Everything is only for a day

Immortality and eternity have meaning as concepts but they don’t translate into reality, not here on transient Earth. If you don’t believe that, go and visit a mature cemetery – or ask Ozymandias, poor, baffled chap. Time teaches us this lesson every fleeting minute, but we set our faces against it—heroically or idiotically, it’s sometimes difficult to tell the difference. In the words of Marcus Aurelius:

Everything is only for a day, both that which remembers and that which is remembered.

Yesterday, I went to look around Brookwood cemetery in the elite company of two pioneers: Ken West, who sparked the natural burial movement here and, subsequently, worldwide; and Cynthia Beal, a natural burialist from the US. Ken is gentle and principled. He’s all for stripped-down simplicity. Cynthia is questing, questioning. She’s an environmentalist who makes things happen. Both are highly intelligent, so there were times when I fell off the back of their conversation bigtime. But if you look at a cemetery through the eyes of people with their combined knowledge of ecology, soil science, the law, lobbying and actually running cemeteries, you pick up a lot, even me. It was a privilege, let me tell you.

It’s a dreadful place of untended graves and collapsing monuments. It is the antithesis of all that it aspires to be, utterly incoherent. Especially consonant was the spectacle of an obelisk perhaps twenty-five feet high which, weary of pointing to Eternity, had just flung itself down.

Ken and Cynthia debated memorialisation. People want, need, to mark the spot. They must have somewhere to go and something to do. Problem is, most people stop doing that after around ten years, that’s when the rack and ruin set in. Cynthia is all for enabling people to mark the spot in ways which are not ecologically hostile. Ken is for anonymity and subsumation (a new word. I like it.)

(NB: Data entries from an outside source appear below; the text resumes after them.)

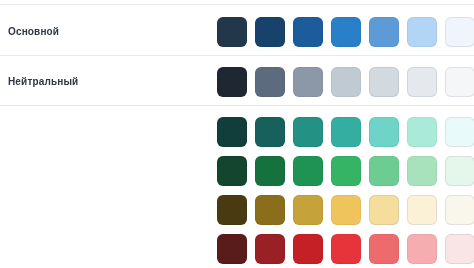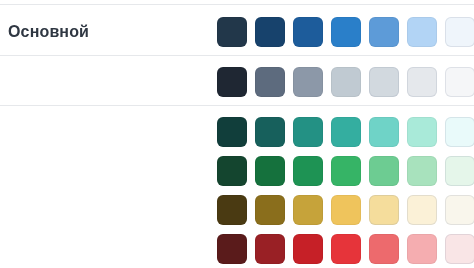--- a/index.html
+++ b/index.html
@@ -35,7 +35,7 @@
   .group-label {
     position: absolute;
     left: 8px;
-    font-size: 16px;
+    font-size: 10px;
     line-height: 14px;
     font-weight: bold;
     color: #2f3742;

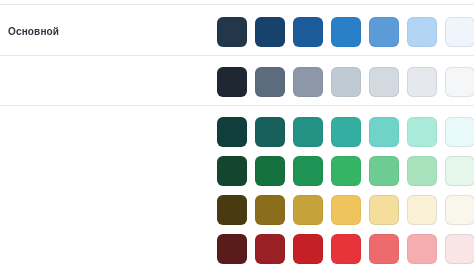--- a/index.html
+++ b/index.html
@@ -83,6 +83,7 @@
       <div class="swatch" title="#b2d4f5" style="background: rgb(178, 212, 245);"></div>
       <div class="swatch light-edge" title="#eff5fb" style="background: rgb(239, 245, 251);"></div>
     </div>
+    <div class="group-label" style="top: 75px; color: rgb(47, 55, 66);">Нейтральный</div>
     <div class="swatch-row" style="top: 67px;">
       <div class="swatch" title="#1f2733" style="background: rgb(31, 39, 51);"></div>
       <div class="swatch" title="#5d6b7e" style="background: rgb(93, 107, 126);"></div>

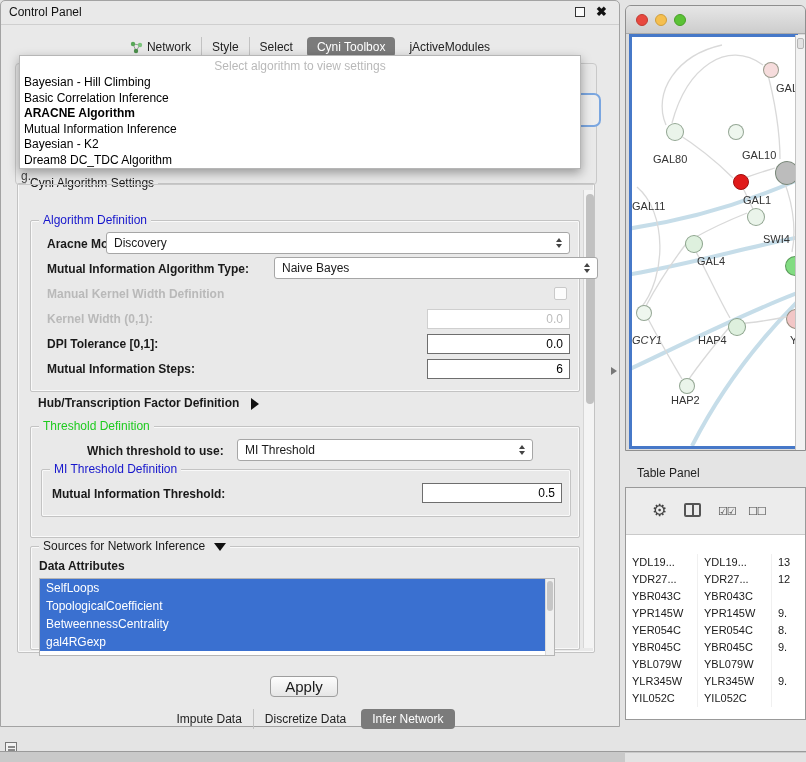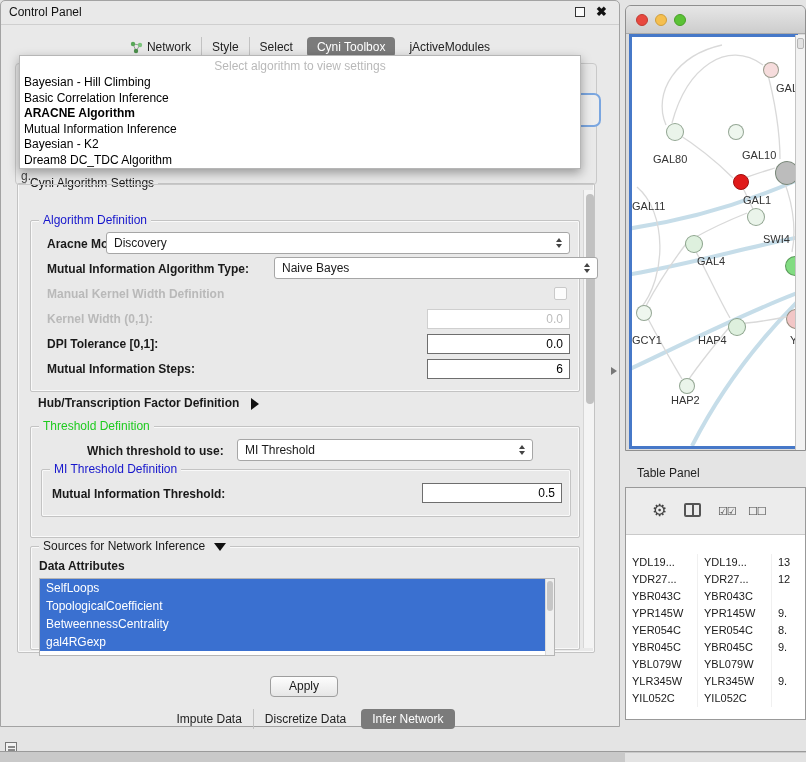--- a/index.html
+++ b/index.html
@@ -352,7 +352,7 @@
     <span class="nlabel" style="left:111px; top:157px;">GAL1</span>
     <span class="nlabel" style="left:131px; top:196px;">SWI4</span>
     <span class="nlabel" style="left:65px; top:218px;">GAL4</span>
-    <span class="nlabel" style="left:0px; top:297px;">GCY1</span>
+    <span class="nlabel" style="left:0px; top:297px;font-style:italic;">GCY1</span>
     <span class="nlabel" style="left:66px; top:297px;">HAP4</span>
     <span class="nlabel" style="left:158px; top:297px;">Y</span>
     <span class="nlabel" style="left:39px; top:357px;">HAP2</span>

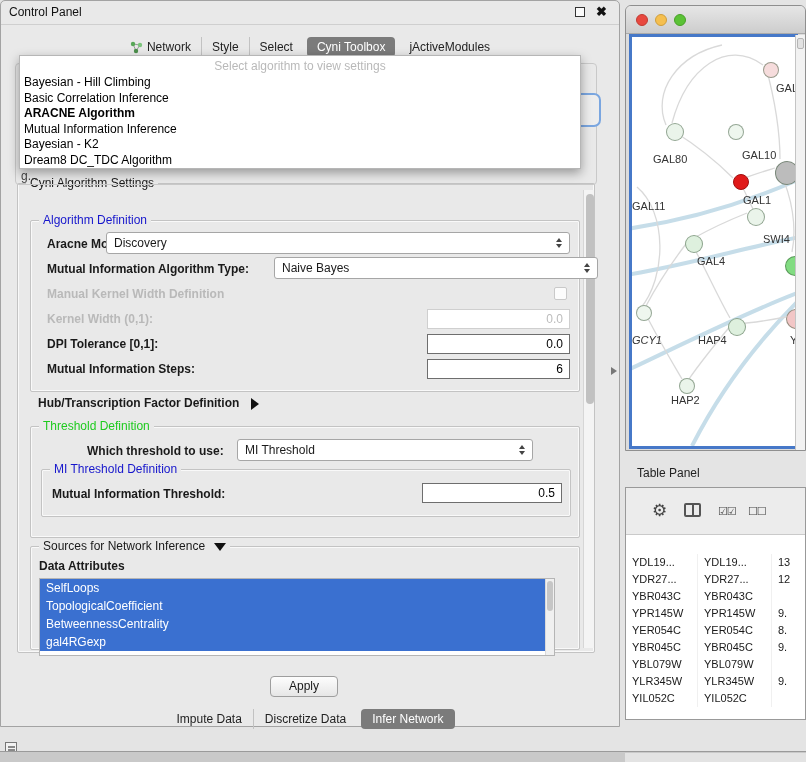--- a/index.html
+++ b/index.html
@@ -96,7 +96,7 @@
 
   .apply-btn { position:absolute; left:269px; top:675px; width:68px; height:21px;
     border:1px solid #9e9e9e; border-radius:4px; background:linear-gradient(#fdfdfd,#e6e6e6);
-    font-size:12px; text-align:center; line-height:19px; }
+    font-size:15px; text-align:center; line-height:19px; }
 
   .bottom-tabs { position:absolute; left:0; right:0; top:705px; height:26px;
     display:flex; justify-content:center; align-items:center; }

It’s a complex matter, this business of memorialisation. Very complex. People tend graves to show they care. “Vanity!” said Ken. “Can they not show they care by allowing nature to receive them back, by permitting them to create habitats?”

My feelings exactly. But we don’t feel for all.

For all that, Brookwood is an object lesson in the vanity of human wishes. Its 500 acres are an ecological and memorial near-waste of space. Dire to think that it’s got around 250 years to go before it’ll be full.

On the journey back I overtook a catering caravan travelling to Glorious Goodwood. I passed signs to Royal Ascot. I reflected that I had spent the day at Buggered Brookwood.